Without the pictures, copy all of the data exactly.

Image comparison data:

━━━

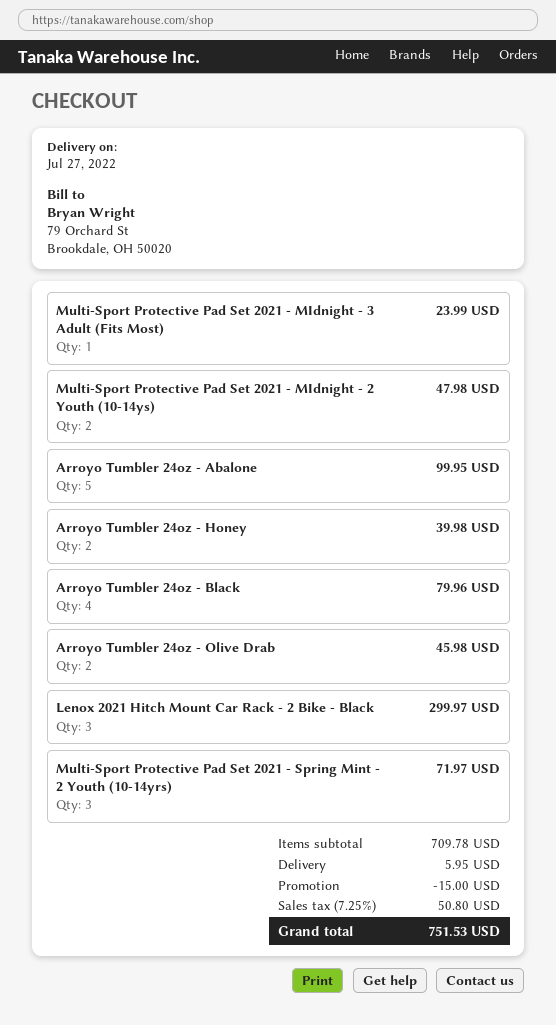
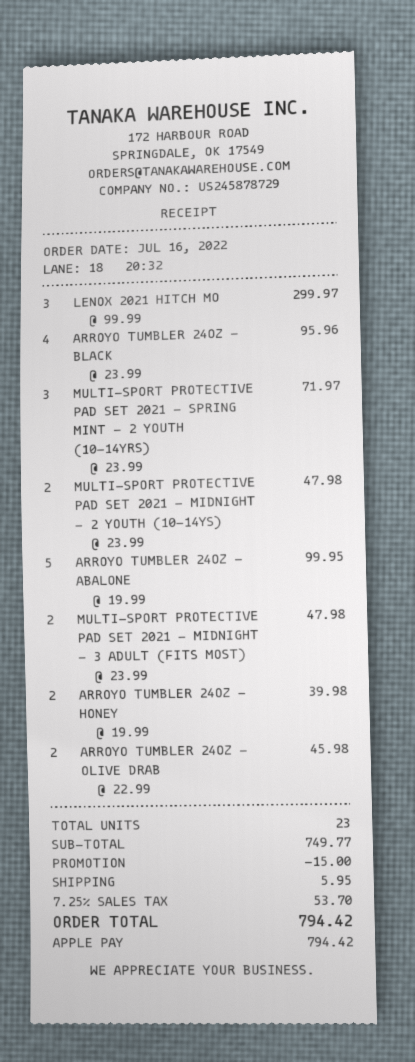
Multi-Sport Protective Pad Set 2021 - MIdnight - 3 Adult (Fits Most): 1 for 23.99 -> 2 for 47.98
Arroyo Tumbler 24oz - Black: 4 for 79.96 -> 4 for 95.96
subtotal: 709.78 -> 749.77
tax: 7.25% = 50.80 -> 7.25% = 53.70
total: 751.53 -> 794.42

━━━

■ **SOLUTION TO THIS TASK**
Multi-Sport Protective Pad Set 2021 - MIdnight - 3 Adult (Fits Most): 1 for 23.99 -> 2 for 47.98
Arroyo Tumbler 24oz - Black: 4 for 79.96 -> 4 for 95.96
subtotal: 709.78 -> 749.77
tax: 7.25% = 50.80 -> 7.25% = 53.70
total: 751.53 -> 794.42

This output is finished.